Php + Apache + Mysql + [anything] Server cluster – pitfalls, hints and roadmaps to efficiency

apache-2.2cloudclusteroptimizationPHP

The need has arisen for a clustered server setup (is that what it's called?) in my company. We have our hosting rented abroad, and as such have limited access to the actual hardware, but we have total freedom and are not restrained by financial resources (provided we avoid overkill, of course – no need for 300 servers if 3 can handle things).

We are an international online publisher serving free online readable books. This means we have a ton of static content – primarily many, many gigabytes of flash documents.
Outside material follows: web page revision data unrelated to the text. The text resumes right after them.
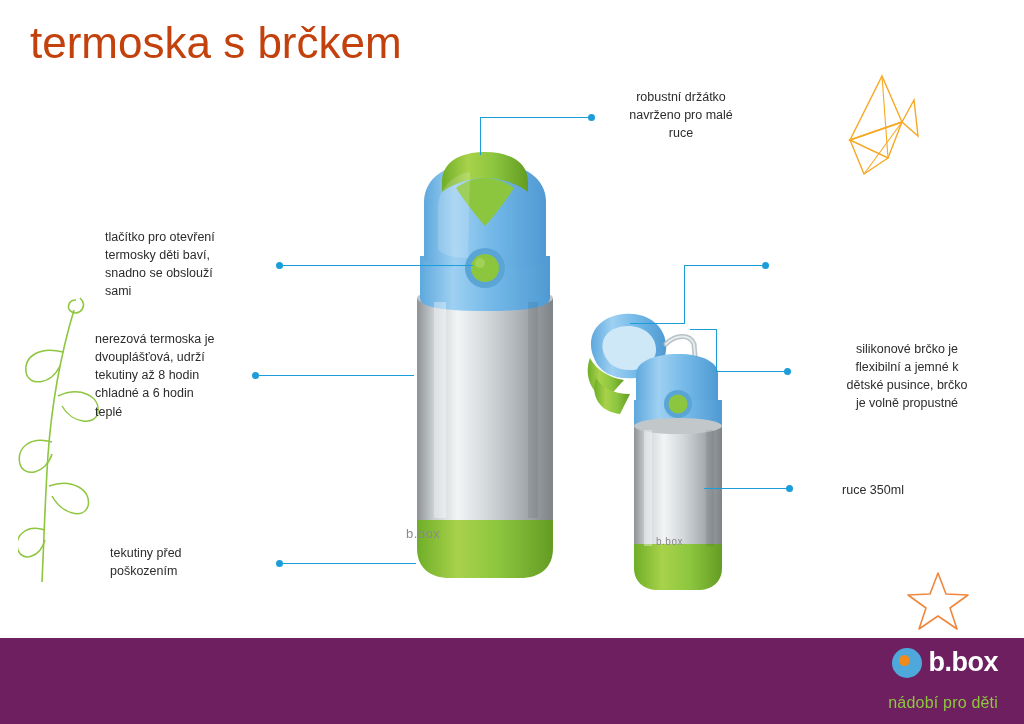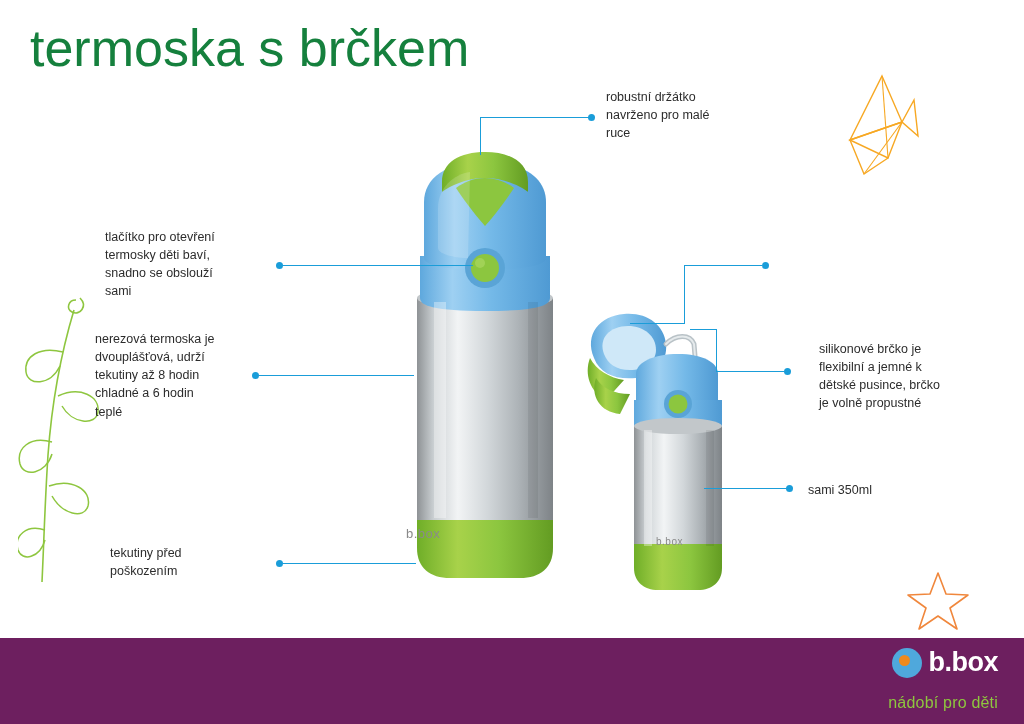--- a/index.html
+++ b/index.html
@@ -19,23 +19,23 @@
     height: 724px;
     background: #ffffff;
     overflow: hidden;
   }
 
   
   .page-title {
     position: absolute;
     left: 30px;
     top: 18px;
-    font-size: 52px;
+    font-size: 44px;
     font-weight: 400;
-    color: #15803d;
+    color: #c2410c;
     letter-spacing: 0px;
     white-space: nowrap;
   }
 
   
   .bottom-bar {
     position: absolute;
     left: 0;
     bottom: 0;
     width: 1024px;
@@ -87,21 +87,21 @@
 
   
   .callout {
     position: absolute;
     font-size: 12.5px;
     line-height: 1.45;
     color: #2c2c2c;
     white-space: pre-line;
   }
   .callout.right-align { text-align: left; }
-  .callout.left-align  { text-align: left; }
+  .callout.left-align  { text-align: center; }
 
   
   .leader {
     position: absolute;
     background: #1a9dd9;
   }
   .leader.h { height: 1px; }
   .leader.v { width: 1px; }
   .dot {
     position: absolute;
@@ -299,21 +299,21 @@
 
   <div class="callout left-align" style="left:806px; top:340px; width:176px;margin-left:13px;">silikonové brčko je
 flexibilní a jemné k
 dětské pusince, brčko
 je volně propustné</div>
   <div class="dot" style="left:784px; top:368px;"></div>
   <div class="leader h" style="left:716px; top:371px; width:68px;"></div>
   <div class="leader v" style="left:716px; top:329px; height:42px;"></div>
   <div class="leader h" style="left:690px; top:329px; width:27px;"></div>
 
-  <div class="callout left-align" style="left:808px; top:481px; width:130px;">sami 350ml</div>
+  <div class="callout left-align" style="left:808px; top:481px; width:130px;">ruce 350ml</div>
   <div class="dot" style="left:786px; top:485px;"></div>
   <div class="leader h" style="left:704px; top:488px; width:84px;"></div>
 
   <div class="bottom-bar">
     <div class="logo-wrap">
       <div class="logo-main">
         <span class="logo-mark"></span>
         <span class="logo-text">b.box</span>
       </div>
       <div class="logo-tagline">nádobí pro děti</div>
We recently went and upgraded the server OS to CentOS x64, and changed the server software from Apache to Nginx(for static content)+Apache. There were some problems, however, and we faced some unexpected downtime, which damaged us pretty severely, even if it was only for a couple hours.

My thoughts on a cluster setup were as follows:
– server 1: our current MySQL database.
– server 2, server 3, server 4: our Application, that is, our PHP code on Apache
– server 4: static content only (images from 5kb to 3mb, PDFs from 5mb to 100MB, flash files from 200kb to 20MB, etc..) powered by Cherokee

I believe this setup would help us avoid downtime should one of the three application servers fail, in addition to sharing the load among three servers unlike now when everything (static + DB + application) was on one machine.

What I would like from you veterans is some helpful links about server load sharing, hints and tips regarding this issue and my proposed setup above.. I have limited experience with Apache as a PHP developer, and not much more, so if anyone can offer any valuable insight into their setups or experiences with different hardware/software, I would be much obliged.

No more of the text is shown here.